Andre Miller, C.J. Watson

Andre Miller traded to Wizards, who surrender Jan Veseley (to Nuggets) and Eric Maynor (to 76ers)


For any teams passively waiting an Andre Miller buyout, tough luck.

The Wizards swiped in to grab him before he could hit free agency.

Adrian Wojnarowski of Yahoo Sports: has now confirmed this trade.

The Wizards remain all in for the 2014 playoffs, and this should help that cause. They desperately needed to upgrade their backup point guard spot. Washington has a net rating of –11.7 when John Wall sits, and Miller should stop the bleeding.

After the season, the Wizards can buy out Miller for $2 million, which is less than Maynor’s 2014-15 player option ($2,106,720). So, the deal clears future flexibility too, though relinquishing two second rounders is a decent cost for a player who probably would have been bought out if not traded today. Then again, what were the chances Miller would have signed with the Wizards? To upgraded, they needed to act, and they did.

The Nuggets unloaded a malcontent for pretty great value. Vesely, in his third year, is an extreme longshot to ever live up to his draft status (No. 6 overall in 2011). He just hasn’t figured out how to play at this level. But he’s athletic enough to still possess a reasonably high upside. Denver can take a stab at developing for half a season and then go from there when Veseley becomes a free agent this summer. That definitely beats paying Miller to go away.

The 76ers’ plan is transparent.

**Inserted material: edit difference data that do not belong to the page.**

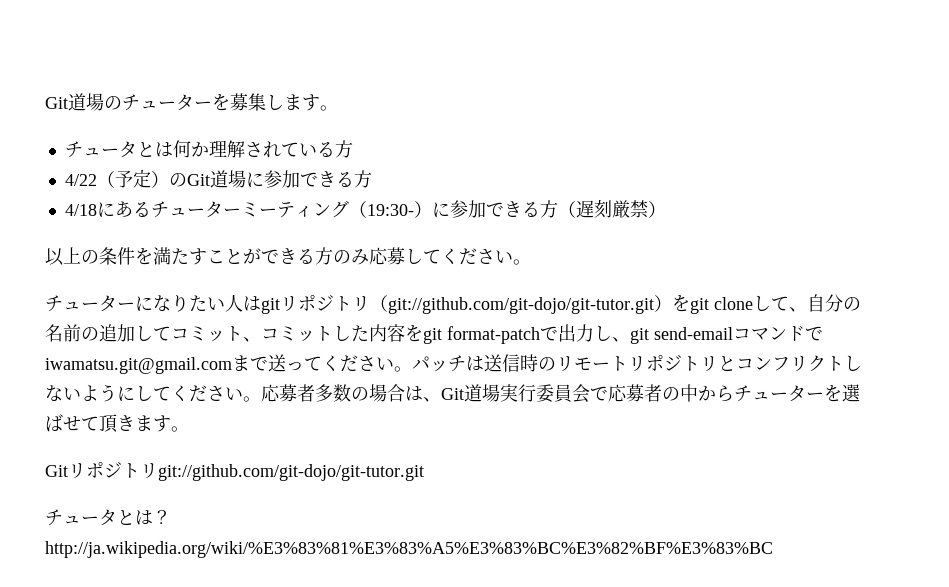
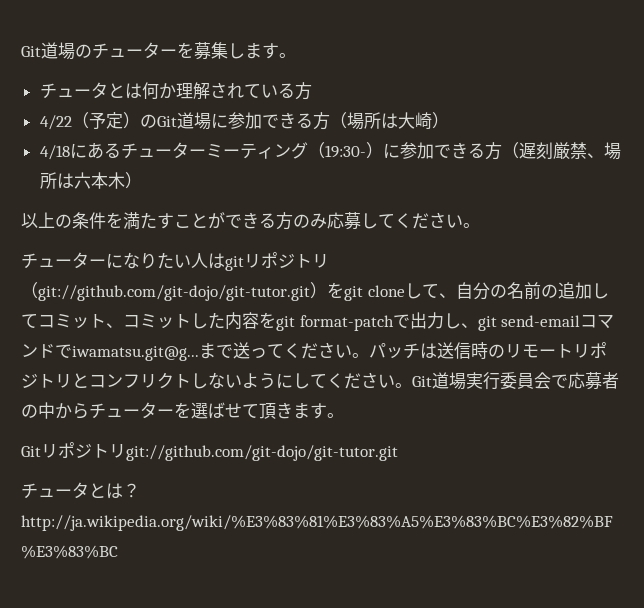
(372, 179) none -> [329,112,449,130] （場所は大崎）
(648, 209) none -> [586,142,621,160] [39,172,125,189] 、場所は六本木
[45,357,232,374] iwamatsu.git@gmail.com -> [72,346,199,361] iwamatsu.git@g...
[261,384,441,402] 応募者多数の場合は、 -> (412, 385) none

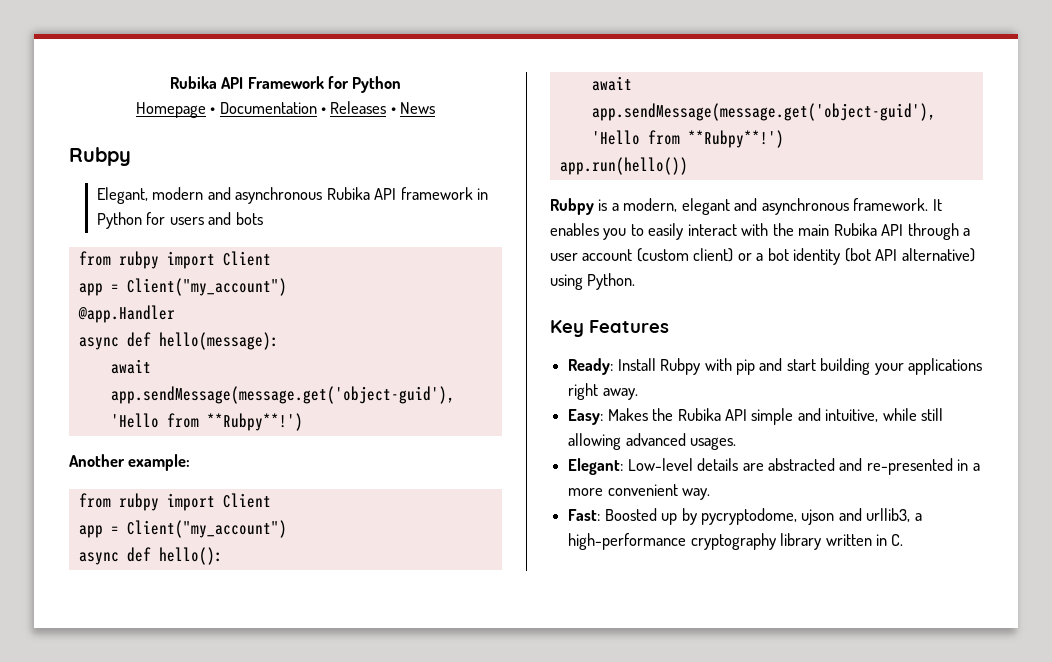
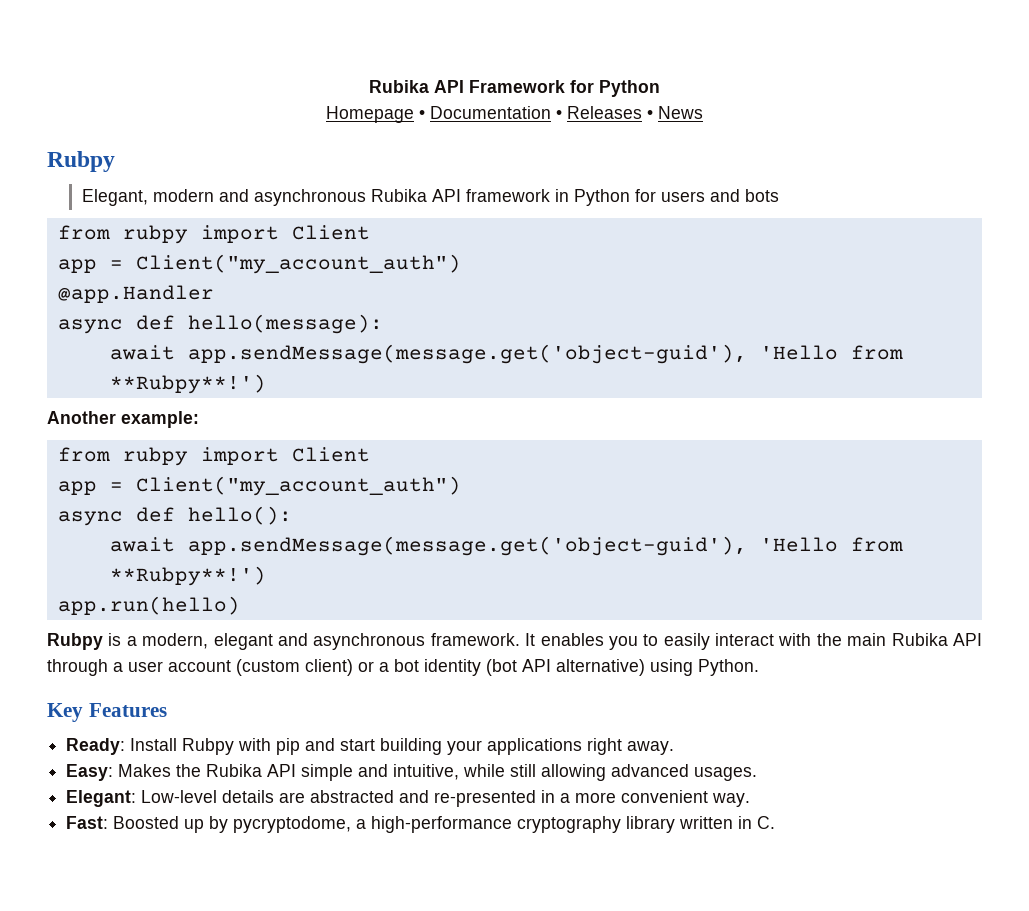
[126,278,287,296] Client("my_account") -> [135,254,461,274] Client("my_account_auth")
[126,520,287,538] Client("my_account") -> [135,476,461,496] Client("my_account_auth")
[559,157,688,175] app.run(hello()) -> [57,596,240,615] app.run(hello)
[801,508,911,525] ujson and urllib3, -> (352, 824) none

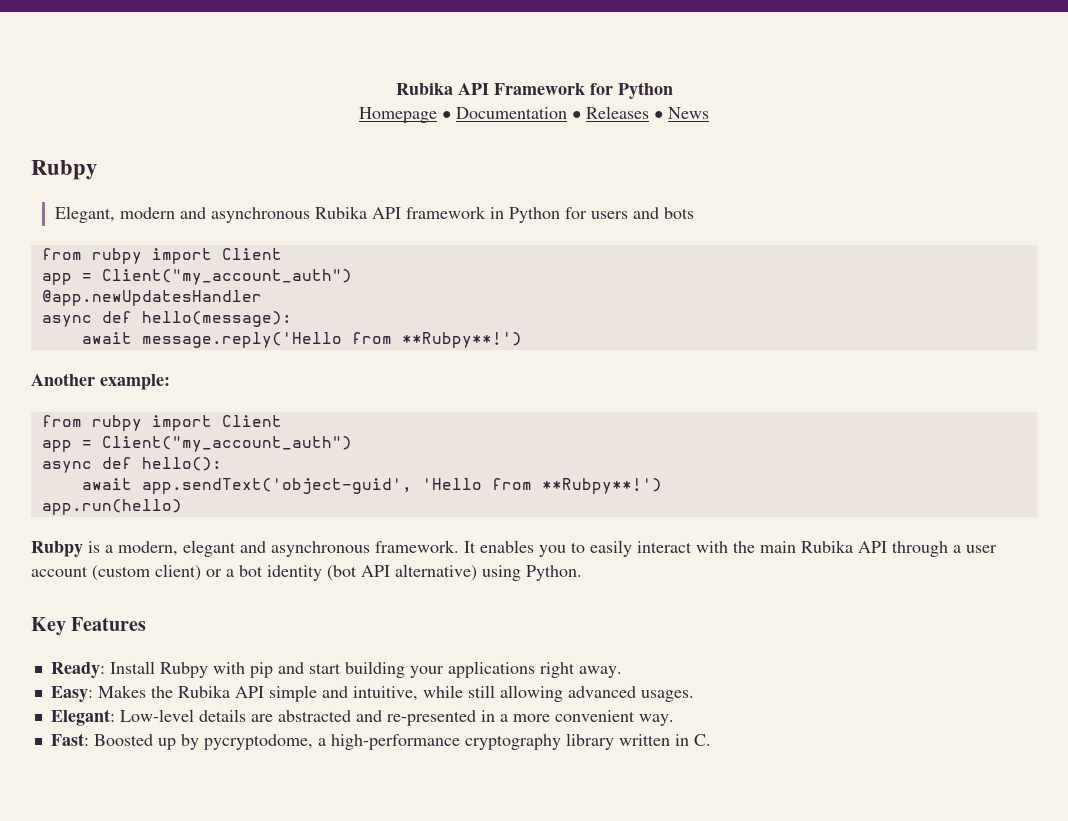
[57,285,214,303] @app.Handler -> [41,290,262,306] @app.newUpdatesHandler
[187,344,838,364] app.sendMessage(message.get('object-guid'), 'Hello -> [141,332,342,348] message.reply('Hello
[187,536,747,556] app.sendMessage(message.get('object-guid'), -> [141,478,412,494] app.sendText('object-guid',

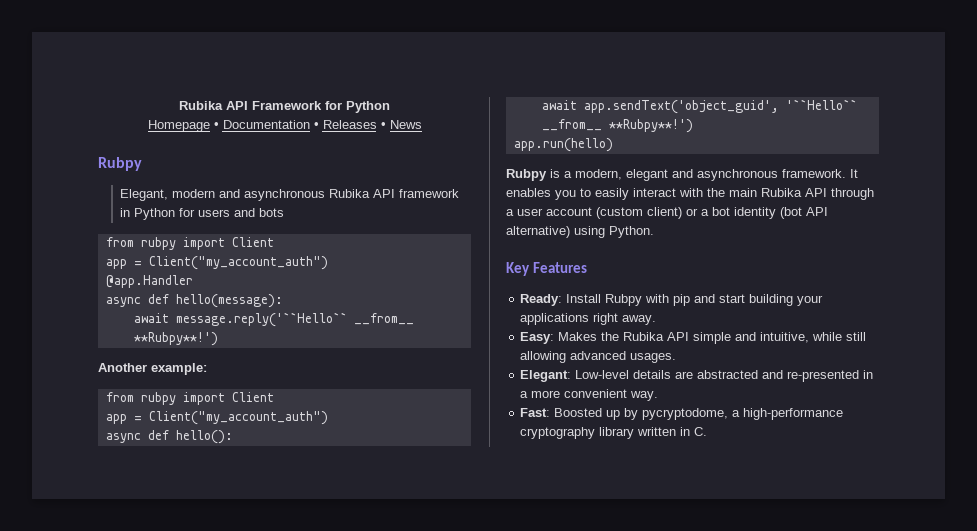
[41,290,262,306] @app.newUpdatesHandler -> [105,275,193,288] @app.Handler
[141,332,392,348] message.reply('Hello from -> [175,312,414,327] message.reply('``Hello`` __from__
[141,478,532,494] app.sendText('object-guid', 'Hello from -> [583,99,857,114] [541,119,602,131] app.sendText('object_guid', '``Hello`` __from__

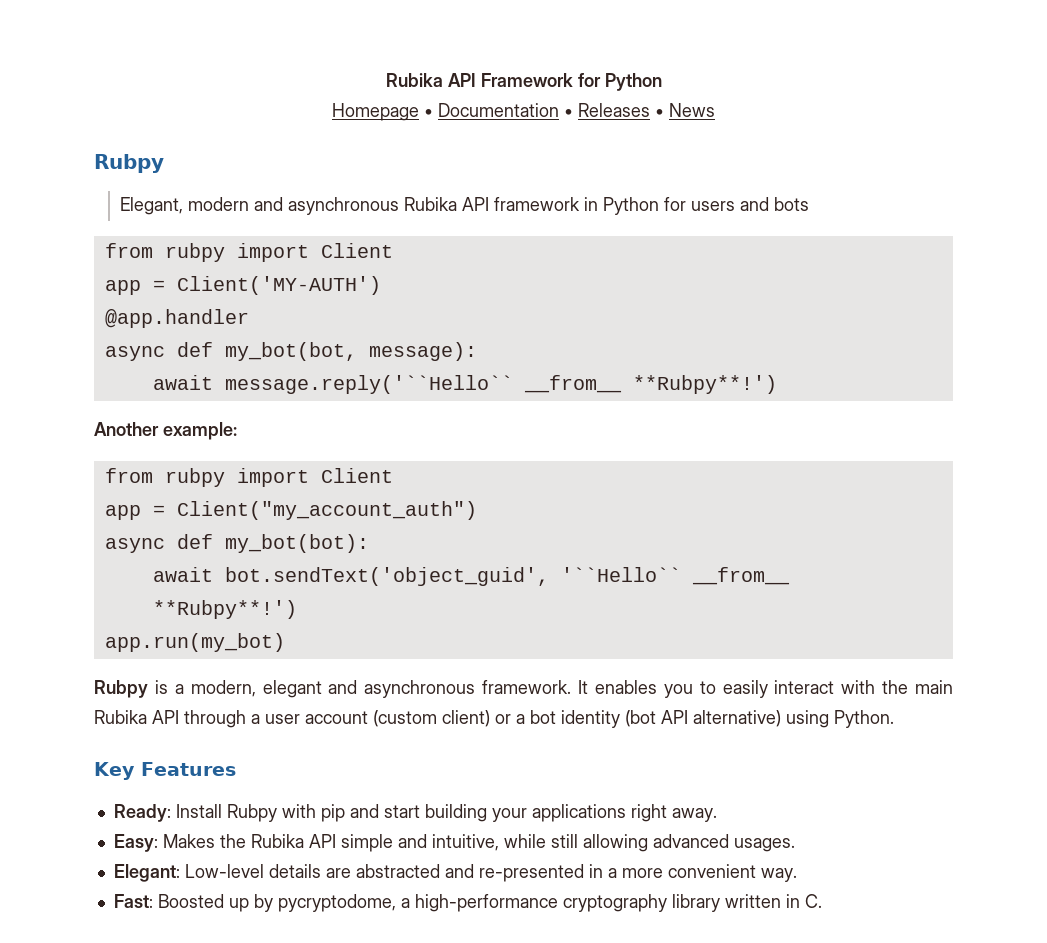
[148,256,328,270] [105,275,193,288] [105,294,283,308] Client("my_account_auth") // @app.Handler // async def hello(message): -> [176,276,381,295] [104,309,249,328] [104,342,477,361] Client('MY-AUTH') // @app.handler // async def my_bot(bot, message):
[175,430,233,444] [541,100,779,114] hello(): // await app.sendText('object_guid', -> [224,534,369,553] [152,567,549,586] my_bot(bot): // await bot.sendText('object_guid',
[513,138,613,152] app.run(hello) -> [104,633,285,652] app.run(my_bot)

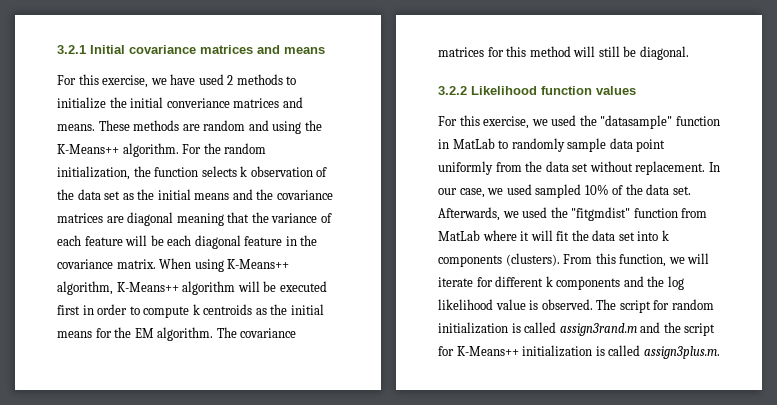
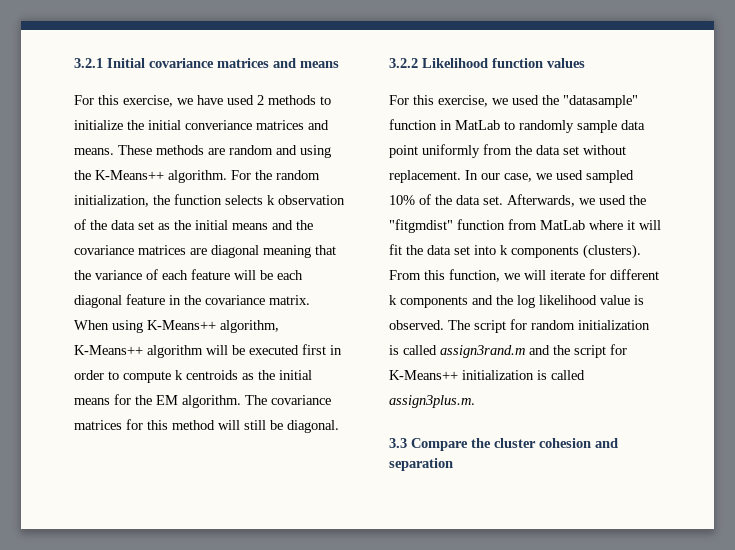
(720, 352) none -> [389,438,618,451] [389,458,453,471] // 3.3 Compare the cluster cohesion and separation

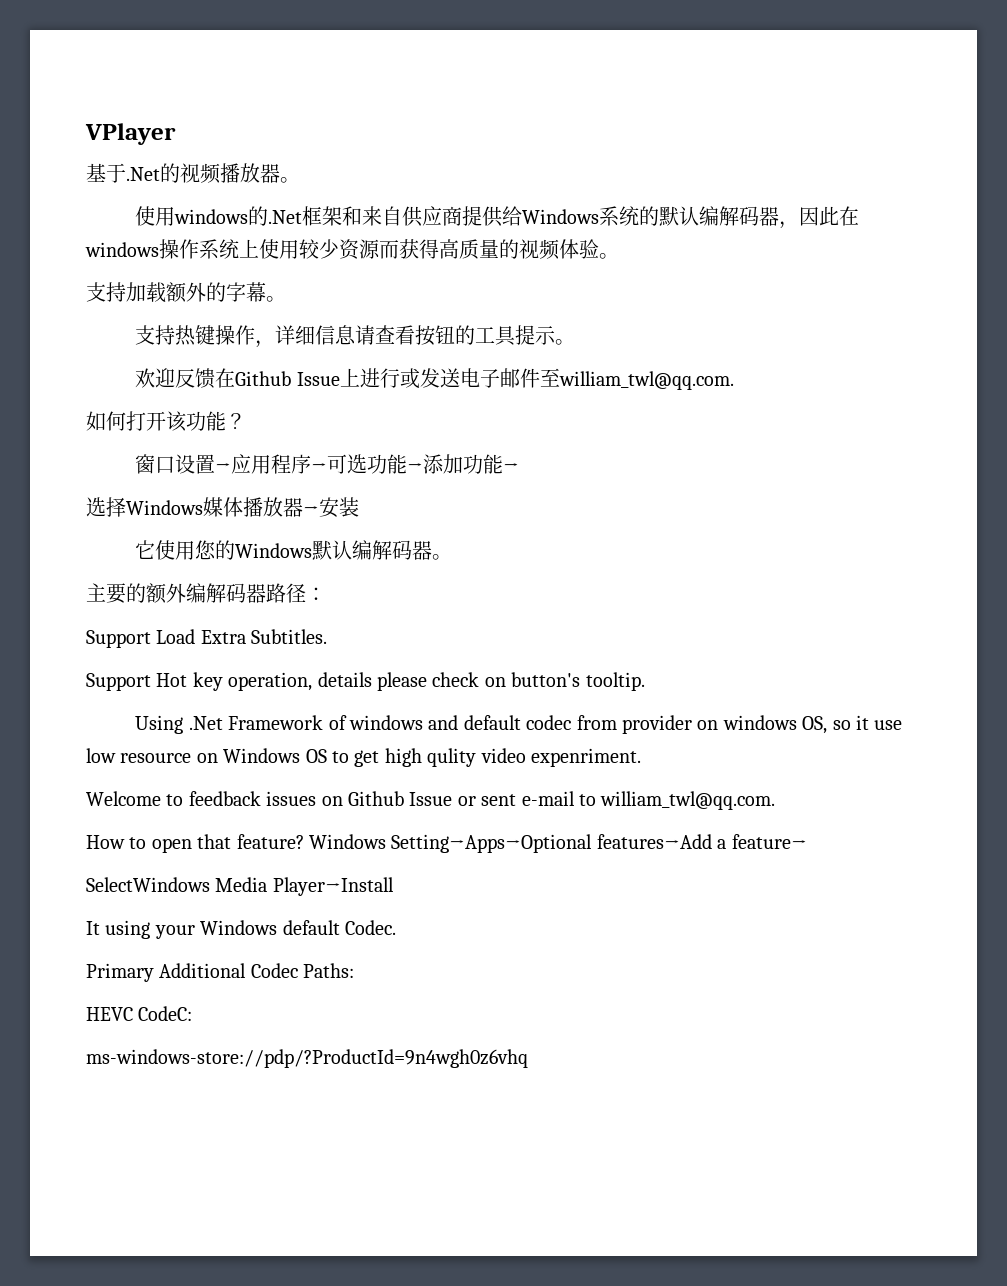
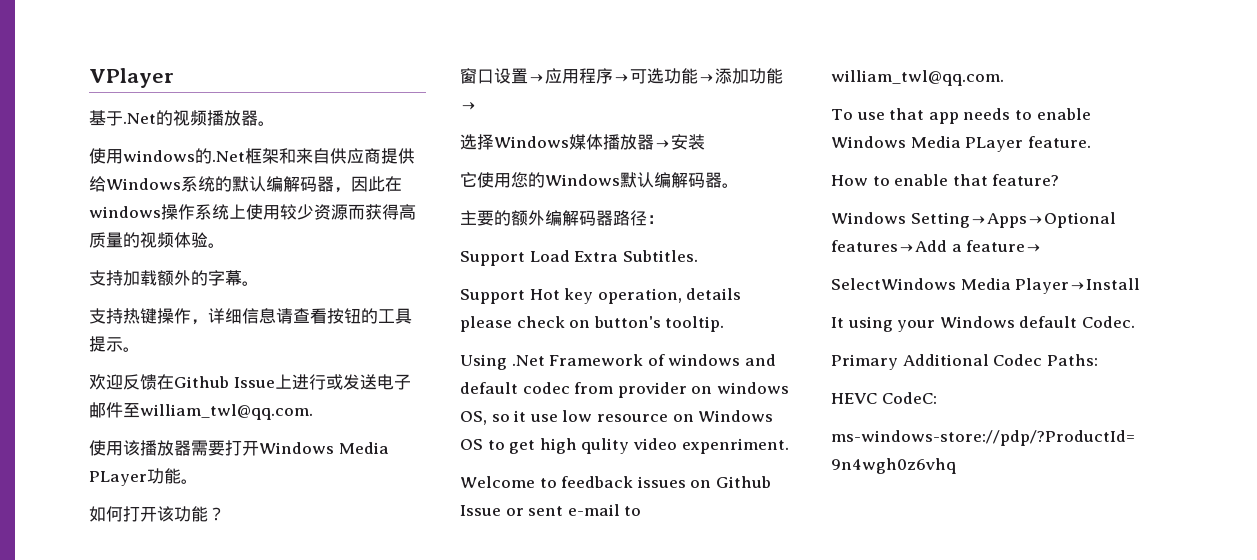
(734, 380) none -> [89,440,389,456] [89,468,198,486] // 使用该播放器需要打开Windows Media PLayer功能。
(776, 800) none -> [831,108,1091,124] [831,136,1091,152] // To use that app needs to enable Windows Media PLayer feature.
[151,838,192,853] open -> [894,174,949,186] enable
(304, 841) none -> (1060, 180) //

In exchange for accepting Maynor, they got two draft choices for their trouble. Sam Hinkie, at this stage in the rebuilding process, is all about acquiring assets. Philadelphia is loading up on picks to either acquire young players for more tanking or parlay them into something. Not a bad plan.

Really, all three teams come out ahead toward their objectives – though the 76ers and Nuggets were aided by the mediocre Wizards being as desperate to win now as a contending team.

Update: Maybe the Wizards fared a little better and the Nuggets a little worse than originally reported:

If the Wizards traded only one second rounder, they certainly look less desperate to win this season. One second rounder is right in line with Miller’s value.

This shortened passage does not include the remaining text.